On application for rehearing, Kinsey contends that it was not error for the trial court to give Charge No. 12, on the ground that Hamilton's objection was limited to the principle of imputed negligence and did not extend to the principle of passenger negligence. It is on this distinction that we find the charge was properly given. The application for rehearing is granted.
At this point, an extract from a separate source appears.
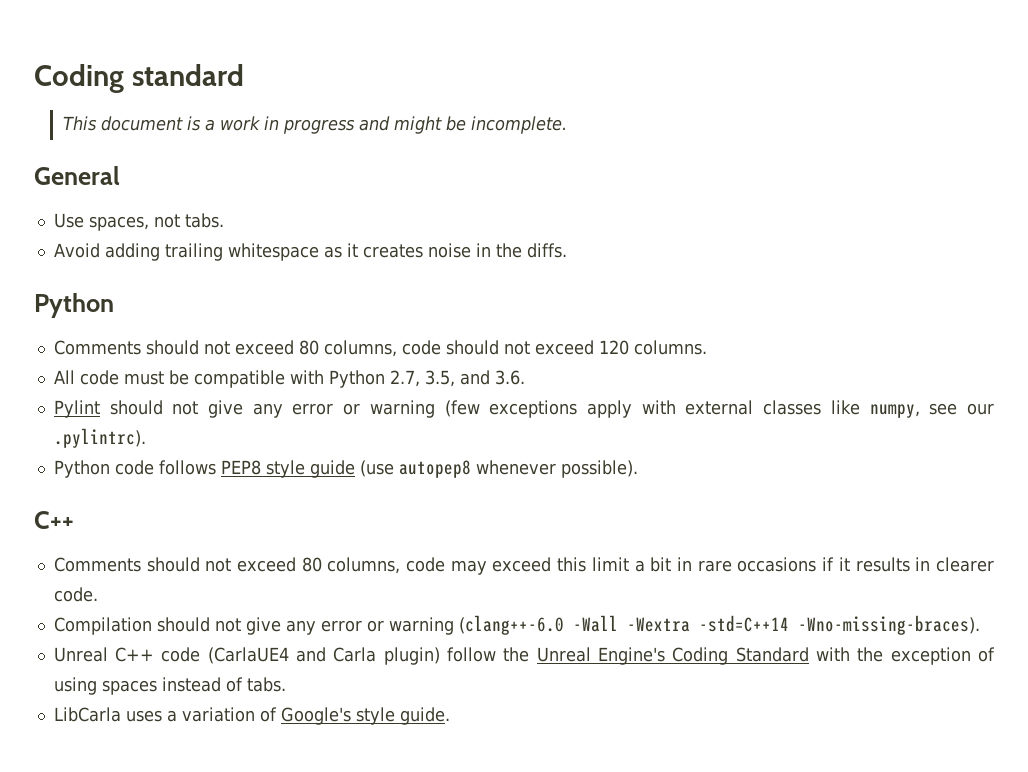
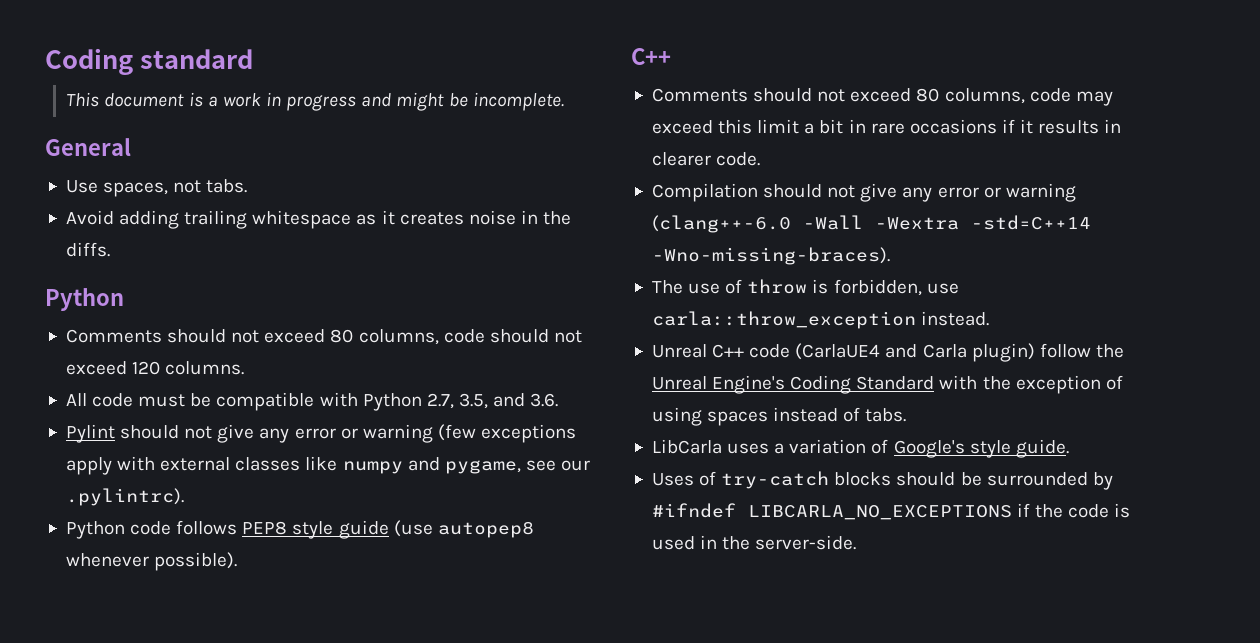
[869,404,920,418] numpy, -> [342,457,521,474] numpy and pygame,
(980, 625) none -> [651,279,959,296] [651,311,990,329] // The use of throw is forbidden, use carla::throw_exception instead.
(450, 716) none -> [651,471,1113,490] [651,503,1131,520] [651,535,857,550] // Uses of try-catch blocks should be surrounded by #ifndef LIBCARLA_NO_EXCEPTIONS if the code is used in the server-side.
It is well established in Alabama that a gratuitous automobile passenger is not absolved of all personal care for his own safety, but is under a duty of exercising reasonable or ordinary care to avoid injury, such care as would be exercised by an ordinarily prudent person under like circumstances, and generally is chargeable with contributory negligence barring a recovery, if his failure to exercise such care contributes proximately to his injuries. E. g., Moore v. L. & N. R.R., 223 F.2d 214 (5th Cir. 1955); Iverson v. Phillips, 268 Ala. 430, 108 So. 2d 168 (1959); Utility Trailer Works v. Phillips, 249 Ala. 61, 29 So. 2d 289 (1946). This duty exists even though the passenger is not chargeable with the driver's negligence. Coulter v. Holder, 287 Ala. 642, 254 *346 So. 2d 420 (1971). The obligation to exercise reasonable care for one's own safety exists independent of the imputation principle. See Proctor v. Coffey, 227 Ala. 318, 149 So. 838 (1933). Passenger negligence does not require that the passenger have authority or control over the movement of the car in which he was a passenger. Passenger's duty to use due care for his own safety is not affected by the question of agency or pursuit of joint enterprise. McGeever v. O'Byrne, 203 Ala. 266, 82 So. 508 (1919).

When a driver is negligent, reckless or incompetent, and this is known to the guest, the duty of due care on the part of the guest arises. Williams v. Pope, 281 Ala. 382, 203 So. 2d 105 (1967). Under the facts of this case, a jury could have found that Hamilton's entering the automobile as a passenger when the driver was intoxicated was contributory negligence, and could have found his failure to keep watch after entering, was also contributory negligence.

That Hamilton was also intoxicated was no defense. Drunkenness does not exempt a person from the responsibility of his own acts; and if intoxication renders him reckless or indifferent to the consequences, and he fails to exercise due care, such failure will not be excused because superinduced by intoxication. Johnson v. L. & N. R.R., 104 Ala. 241, 16 So. 75 (1894). The law exacts from one voluntarily intoxicated the same care as it would from a sober person of ordinary prudence under like circumstances. Johnson v. L. & N. R.R., supra. He cannot negligently abandon the exercise of his own faculties and trust entirely to the vigilance of the driver if the driver is known to have been intoxicated. Bradford v. Carson, 223 Ala. 594, 137 So. 426 (1931). Hamilton's intoxication was self-imposed, was not known to Kinsey and imposed no special duty on Kinsey. See Johnson v. L. & N. R.R., supra.

A jury could have found recovery should be denied Hamilton because of his own negligence. No instruction regarding control was, therefore, necessary. Although Hamilton could not be barred from recovery by imputed negligence because the pleas did not show that he had control of the vehicle, he could, nevertheless, be barred by contributory negligence. Charge No. 12 was correctly given.

APPLICATION FOR REHEARING GRANTED.

ORIGINAL OPINION WITHDRAWN.

AFFIRMED.

HEFLIN, C. J., and BLOODWORTH, ALMON and EMBRY, JJ., concur.

NOTES

[1] The term "slightest degree" should not be used in a charge on contributory negligence. The charge found in Alabama Pattern Jury Charges, ยง 21.03, p. 297, should be used where defendant raises contributory negligence in his answer.